Posiblemente el camarada era un novicio o se hallaba en una fase distinta a la suya; se detectó en todo caso cierta envidia en el asentimiento que revelaba su rostro fatigado y aun así rejuvenecido.
—¿Así que a usted le ha llegado? ¿Ha conseguido lo que quería?
Estos eran los chismes y comunicaciones que podían escucharse aquí y allá. Hacía años, Dane se había sometido a un tratamiento de tres meses de hidroterapia, y había, en esta escena, un gracioso eco de las sempiternas preguntas de una cura de aguas, las preguntas que se hacían buscando periódicamente los «efectos»: la enfermedad, los progresos de cada uno, la reacción de la piel y el estado del apetito.
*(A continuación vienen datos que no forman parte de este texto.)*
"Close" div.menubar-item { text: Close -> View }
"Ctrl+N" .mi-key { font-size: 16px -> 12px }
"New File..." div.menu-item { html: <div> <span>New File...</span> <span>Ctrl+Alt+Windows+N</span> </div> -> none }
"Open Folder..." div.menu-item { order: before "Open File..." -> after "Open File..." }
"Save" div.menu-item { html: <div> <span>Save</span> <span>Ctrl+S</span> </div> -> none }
Ahora había un sitio para esos recuerdos: para todas las referencias familiares, todas las fáciles actividades del pensamiento; y entre ellas, dando vueltas y más vueltas, fraternizaron del todo nuestros amigos, hasta que, parándose de pronto, con la mano en el brazo de su compañero, Dane estalló en la más feliz carcajada que hasta entonces se había oído proferir.
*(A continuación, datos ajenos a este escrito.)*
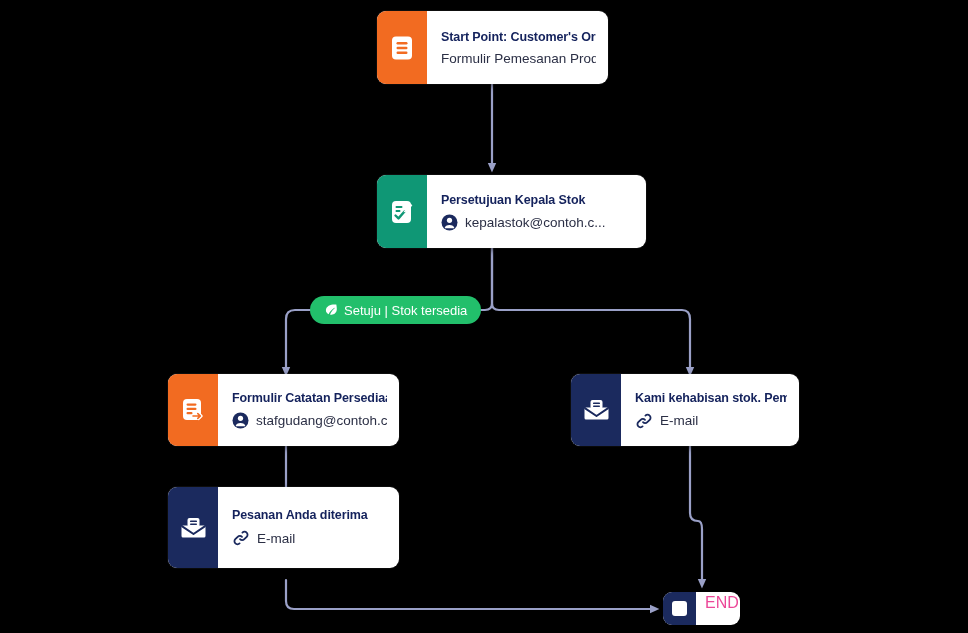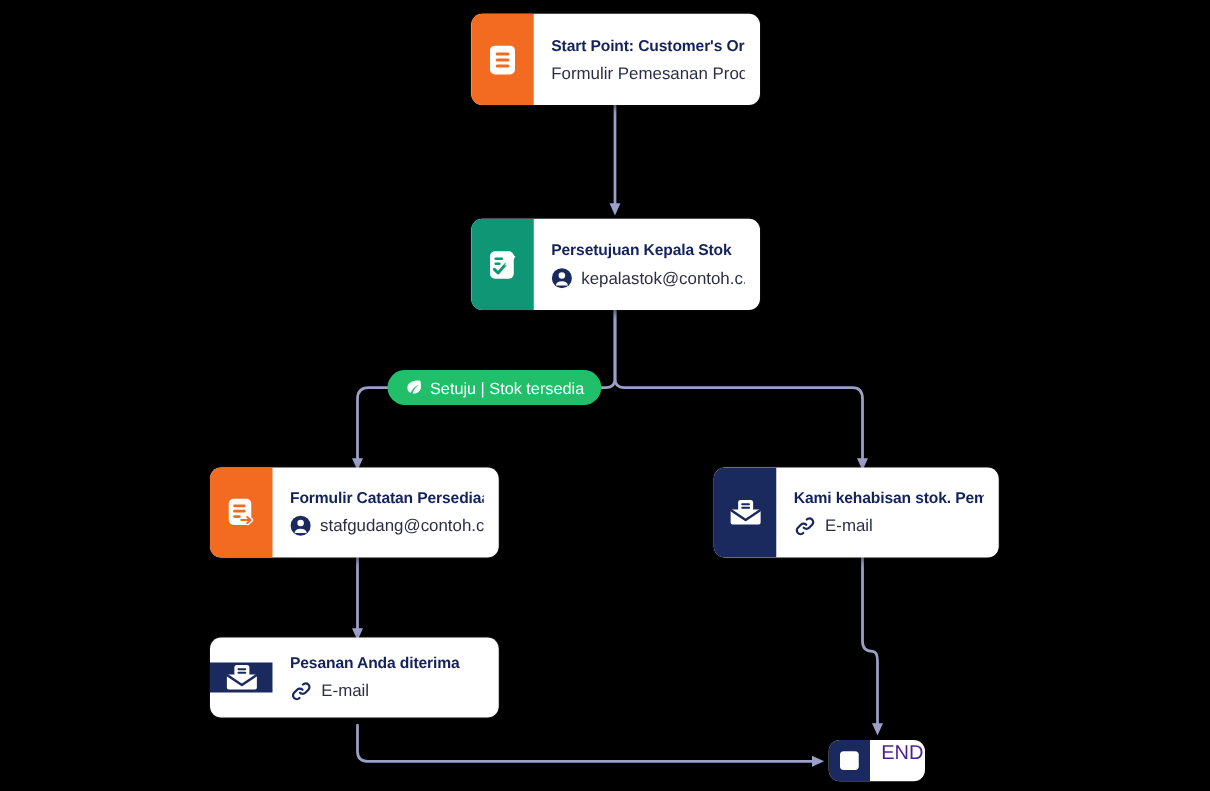"Persetujuan Kepala Stok" div.node { width: 231px -> 269px }
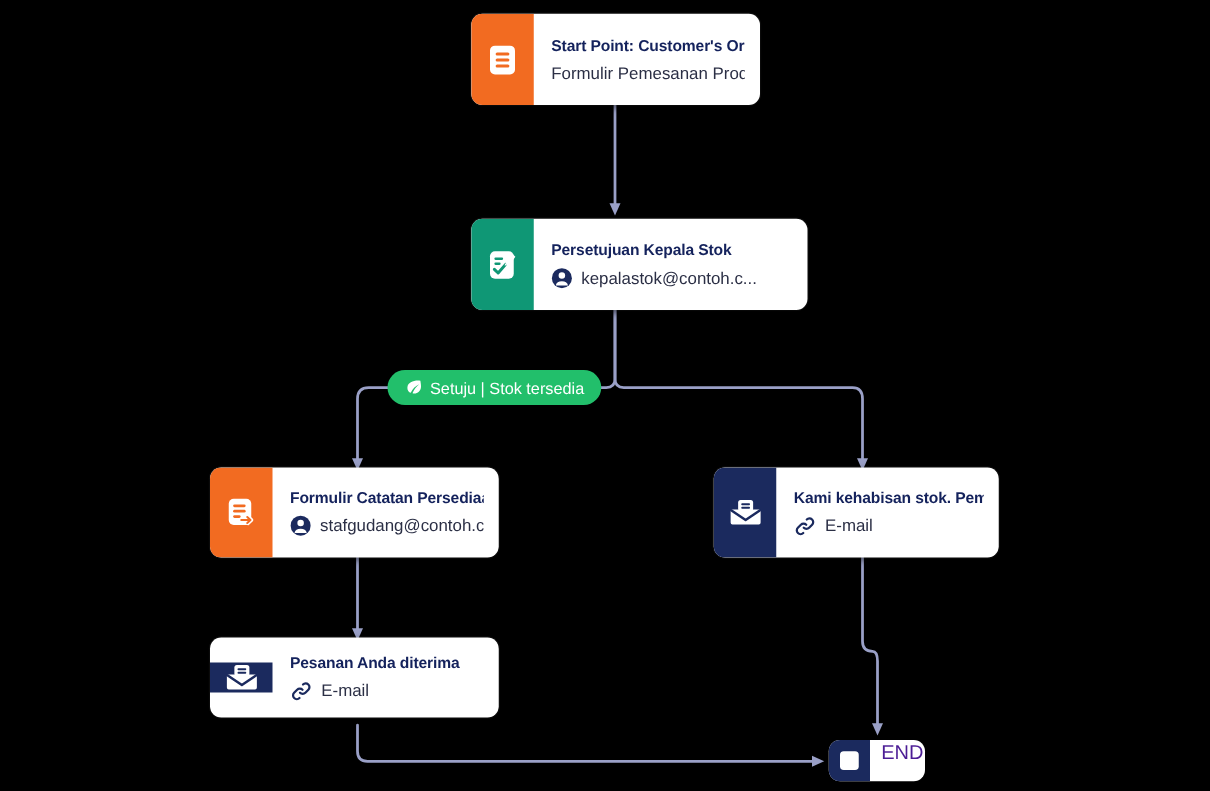"Pesanan Anda diterima" div.node { align-items: center -> none; height: 64px -> 81px; top: 510px -> 487px }
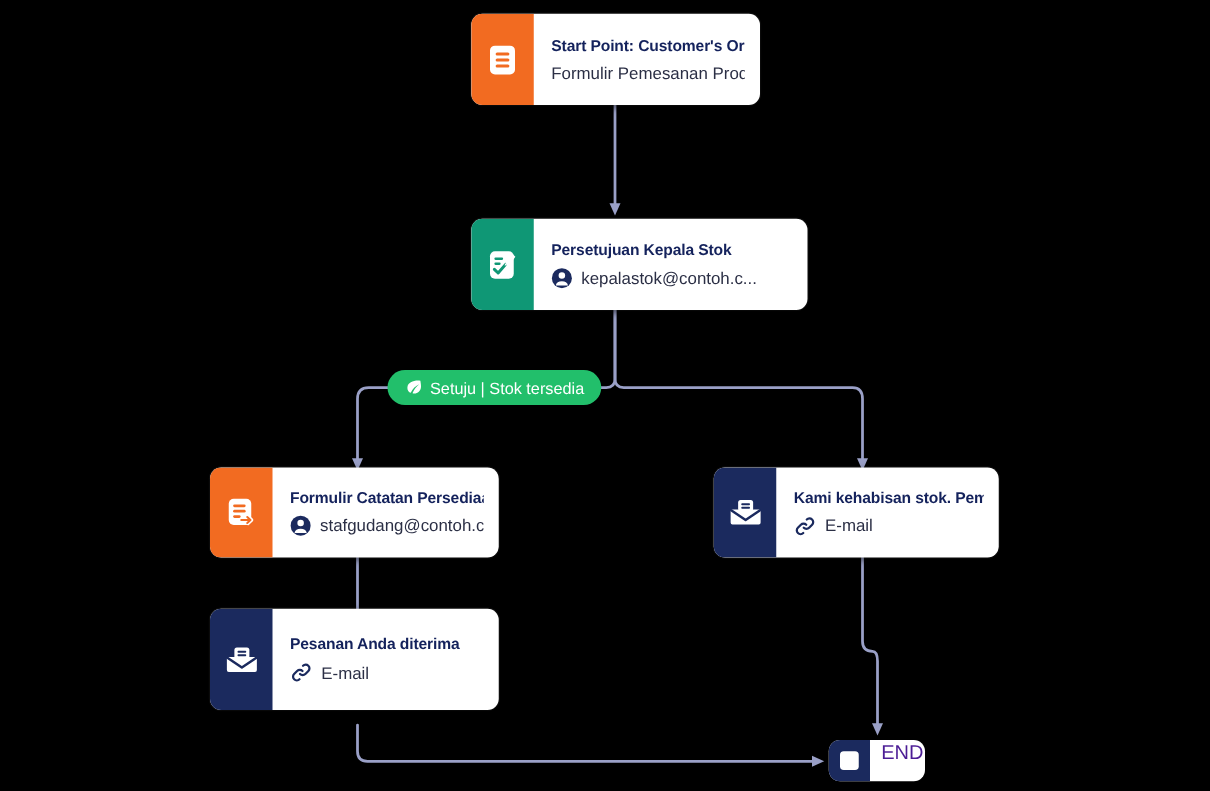"END" .end-label { color: #4c1d95 -> #ec4899 }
—Vaya, ¡está lloviendo! —y se quedó contemplando cómo se esparcían las gotas de agua y brillaban las hojas mojadas. Era uno de esos chaparrones de verano que arrancan de la tierra dulces olores.
—Pues sí… ¿por qué no? —preguntó su compañero.
—Bueno… es que tiene tanto encanto… Es tan exactamente como debe ser.
—Pero si todo lo es. ¿No es ésta la razón, precisamente, de que estemos aquí?
—Ni más ni menos —dijo Dane—; sólo que yo he estado alimentando la falsa suposición de que de un modo u otro teníamos un clima propio.